Japan's CPI data indicated a slowdown to 3.0%, confirming the little reason to tighten monetary policy. This led to another sell-off of yen and a rise in dollar. Further direction will depend on the speeches of FOMC members Patrick Harker and Loretta Mester this afternoon.
For long positions:
Buy when the price hits 150.05 (green line on the chart) and take profit at 150.42. Growth will occur in continuation of the bull market, supported by inflation data in Japan. However, when buying, ensure that the MACD line lies above zero or just starts to rise from it.
Also consider buying USD/JPY after two consecutive price tests of 149.74, but the MACD line should be in the oversold area as only by that will the market reverse to 150.05 and 150.42.
For short positions:
Sell when the price reaches 149.74 (red line on the chart) and take profit at 149.33. Pressure will return in the event of soft statements from Fed representatives, similar to Chairman Jerome Powell's speech yesterday. However, when selling, ensure that the MACD line lies below zero or drops down from it.

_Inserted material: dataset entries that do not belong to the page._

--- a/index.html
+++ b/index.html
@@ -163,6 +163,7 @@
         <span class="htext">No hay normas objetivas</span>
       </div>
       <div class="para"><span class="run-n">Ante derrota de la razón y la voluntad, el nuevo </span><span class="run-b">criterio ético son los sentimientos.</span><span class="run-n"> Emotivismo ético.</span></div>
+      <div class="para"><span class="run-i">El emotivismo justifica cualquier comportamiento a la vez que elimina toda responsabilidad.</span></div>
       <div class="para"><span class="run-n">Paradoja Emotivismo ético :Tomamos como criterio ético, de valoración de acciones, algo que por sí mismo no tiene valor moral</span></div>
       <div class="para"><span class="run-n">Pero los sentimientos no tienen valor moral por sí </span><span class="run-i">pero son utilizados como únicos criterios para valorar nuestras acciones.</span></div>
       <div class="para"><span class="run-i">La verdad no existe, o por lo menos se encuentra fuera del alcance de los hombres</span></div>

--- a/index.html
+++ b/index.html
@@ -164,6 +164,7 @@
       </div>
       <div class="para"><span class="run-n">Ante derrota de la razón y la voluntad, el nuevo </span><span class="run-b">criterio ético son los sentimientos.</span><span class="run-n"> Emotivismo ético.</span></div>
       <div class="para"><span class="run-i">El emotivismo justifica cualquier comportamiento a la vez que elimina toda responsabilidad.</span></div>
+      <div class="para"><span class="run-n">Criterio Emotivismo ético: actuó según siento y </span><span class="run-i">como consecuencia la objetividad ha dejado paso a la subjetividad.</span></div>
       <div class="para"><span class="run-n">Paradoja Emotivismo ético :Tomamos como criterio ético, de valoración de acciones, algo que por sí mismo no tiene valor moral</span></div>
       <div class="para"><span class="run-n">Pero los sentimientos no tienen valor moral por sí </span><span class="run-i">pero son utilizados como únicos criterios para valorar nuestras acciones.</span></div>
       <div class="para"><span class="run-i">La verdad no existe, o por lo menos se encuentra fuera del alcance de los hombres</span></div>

Also consider selling USD/JPY after two consecutive price tests of 150.05, but the MACD line should be in the overbought area as only by that will the market reverse to 149.74 and 149.33.
What's on the chart:
Thin green line - entry price at which you can buy USD/JPY
Thick green line - estimated price where you can set Take-Profit (TP) or manually fix profits, as further growth above this level is unlikely.

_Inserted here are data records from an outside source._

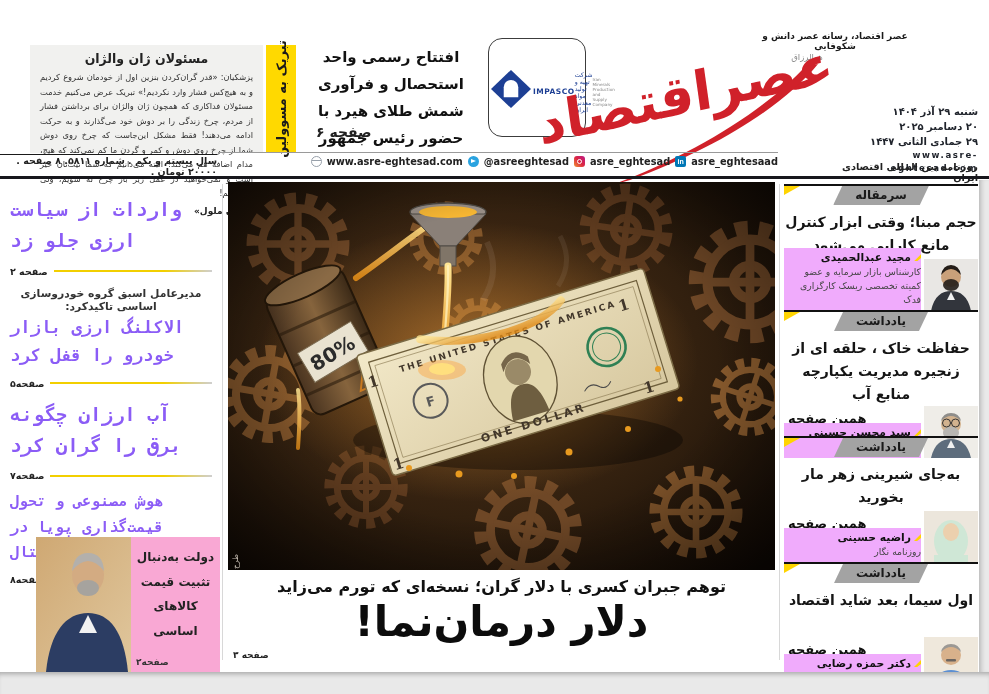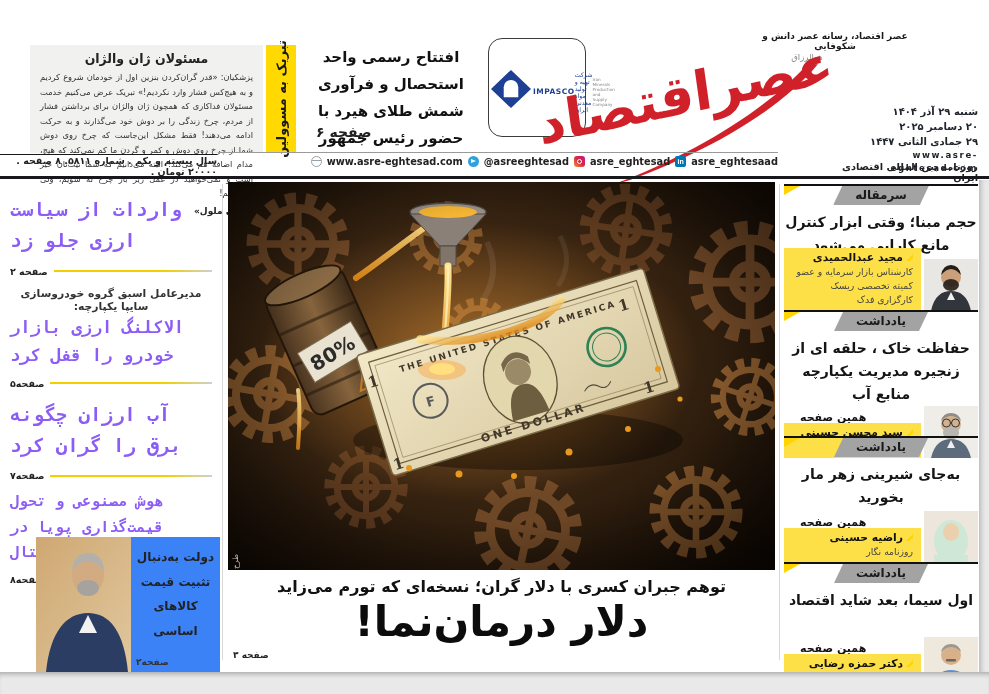--- a/index.html
+++ b/index.html
@@ -87,7 +87,7 @@
   .sec-author .photo { position:absolute; right:0; bottom:2px; width:54px; height:52px; }
   .sec-author .photo svg { display:block; }
   .sec-author .note { position:absolute; left:16px; top:5px; font-size:11px; font-weight:bold; color:#111; }
-  .sec-author .abox { position:absolute; left:0; right:57px; bottom:2px; background:#fde047; padding:3px 8px 4px; text-align:right; }
+  .sec-author .abox { position:absolute; left:0; right:57px; bottom:2px; background:#f0abfc; padding:3px 0 4px; text-align:right; }
   .aname { font-size:10.8px; font-weight:bold; color:#111; }
   .arole { font-size:9.3px; color:#444; line-height:1.5; margin-top:1px; }
   .pen { display:inline-block; width:7px; height:7px; background:#ffd400; clip-path:polygon(0 100%,100% 0,100% 55%,45% 100%); margin-left:3px; }

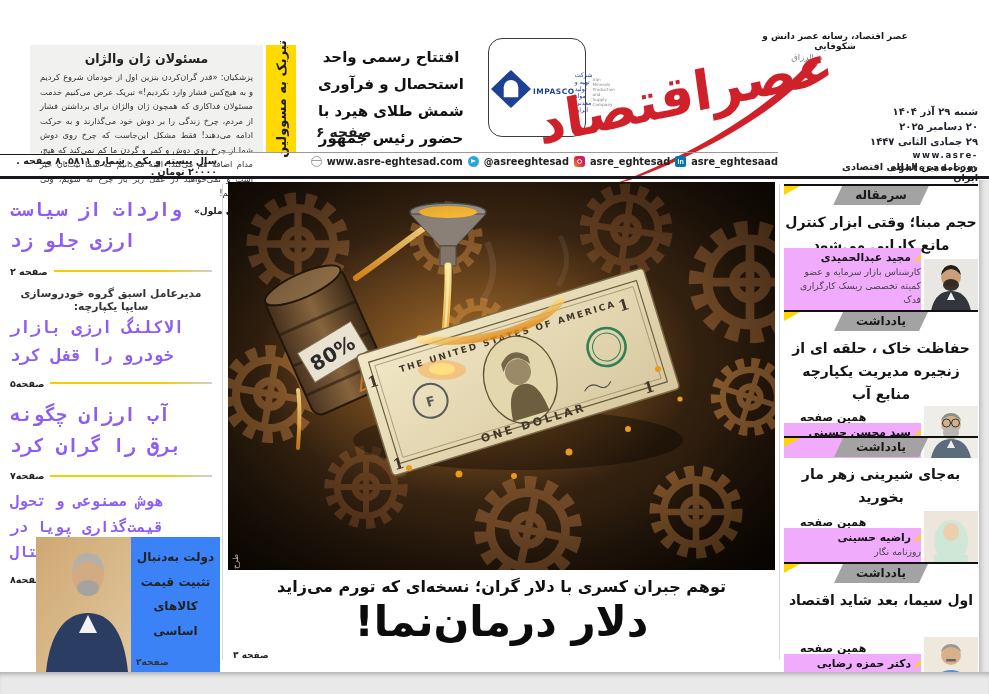--- a/index.html
+++ b/index.html
@@ -162,7 +162,7 @@
       <span class="line"></span>
         <span class="lbl">صفحه ۲</span>
     </div>
-    <div class="lc-kicker">مدیرعامل اسبق گروه خودروسازی سایپا یکپارچه:</div>
+    <div class="lc-kicker">مدیرعامل اسبق گروه خودروسازی اساسی تاکیدکرد:</div>
     <div class="lc-head h17">الاکلنگ ارزی بازار خودرو را قفل کرد</div>
     <div class="pagerule">
       <span class="line"></span>

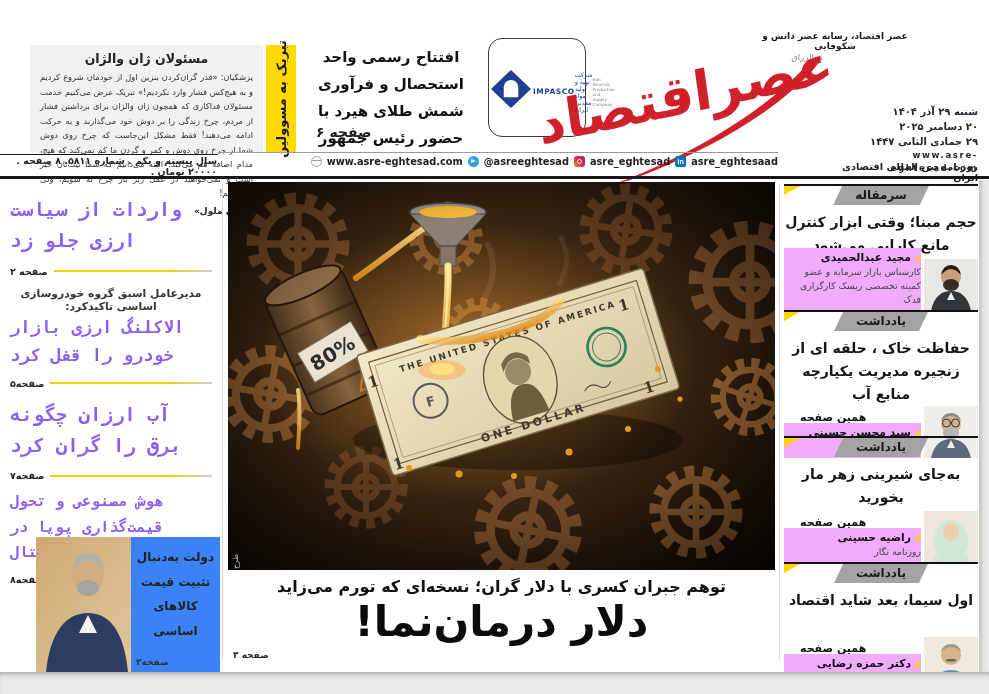--- a/index.html
+++ b/index.html
@@ -86,7 +86,7 @@
   .sec-author { position:relative; height:54px; }
   .sec-author .photo { position:absolute; right:0; bottom:2px; width:54px; height:52px; }
   .sec-author .photo svg { display:block; }
-  .sec-author .note { position:absolute; left:16px; top:5px; font-size:11px; font-weight:bold; color:#111; }
+  .sec-author .note { position:absolute; left:4px; top:5px; font-size:13px; font-weight:bold; color:#111; }
   .sec-author .abox { position:absolute; left:0; right:57px; bottom:2px; background:#f0abfc; padding:3px 0 4px; text-align:right; }
   .aname { font-size:10.8px; font-weight:bold; color:#111; }
   .arole { font-size:9.3px; color:#444; line-height:1.5; margin-top:1px; }

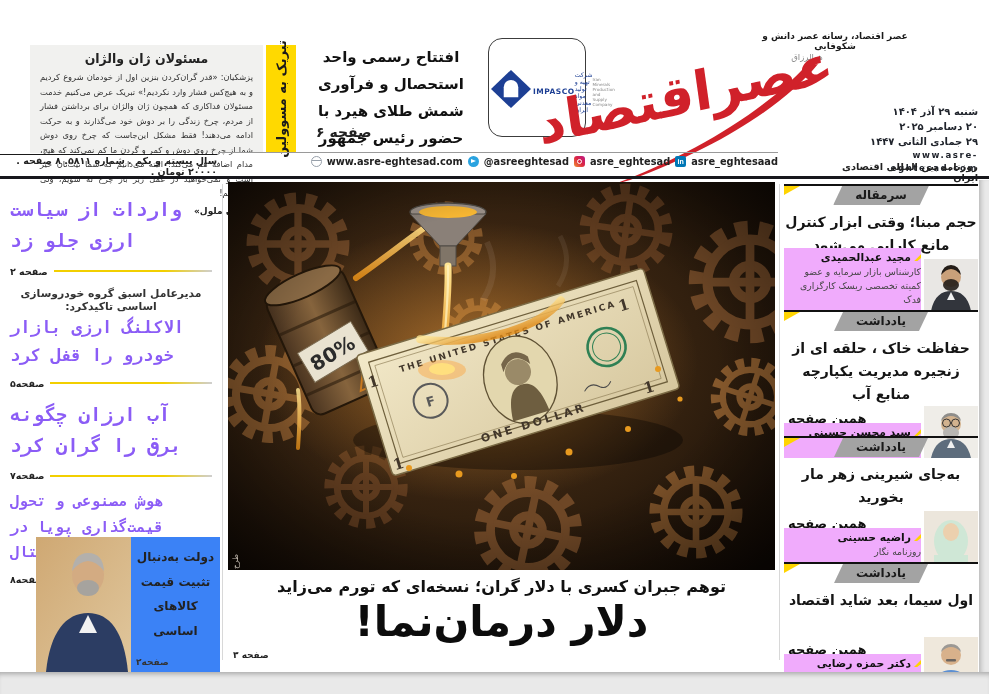--- a/index.html
+++ b/index.html
@@ -64,7 +64,7 @@
   .pagerule .line { flex:1; height:2px; background:linear-gradient(to left,#cfcfcf 0%,#f2cf00 30%,#f2cf00 100%); order:1; }
 
   .photo-box { position:absolute; left:36px; top:537px; width:184px; height:135px; display:flex; }
-  .pb-text { flex:1; background:#3b82f6; padding:8px 5px 5px; display:flex; flex-direction:column; }
+  .pb-text { flex:1; background:#f9a8d4; padding:8px 5px 5px; display:flex; flex-direction:column; }
   .pb-head { font-size:12px; font-weight:bold; line-height:2.05; text-align:center; color:#222; }
   .pb-page { margin-top:auto; font-size:9px; font-weight:bold; color:#333; text-align:left; }
   .pb-photo { width:95px; flex:0 0 auto; }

Thin red line - entry price at which you can sell USD/JPY
Thick red line - estimated price where you can set Take-Profit (TP) or manually fix profits, as further decline below this level is unlikely.
MACD line- it is important to be guided by overbought and oversold areas when entering the market
Important: Novice traders need to be very careful when making decisions about entering the market. Before the release of important reports, it is best to stay out of the market to avoid being caught in sharp fluctuations in the rate. If you decide to trade during the release of news, then always place stop orders to minimize losses. Without placing stop orders, you can very quickly lose your entire deposit, especially if you do not use money management and trade large volumes.
And remember that for successful trading, you need to have a clear trading plan. Spontaneous trading decision based on the current market situation is an inherently losing strategy for an intraday trader.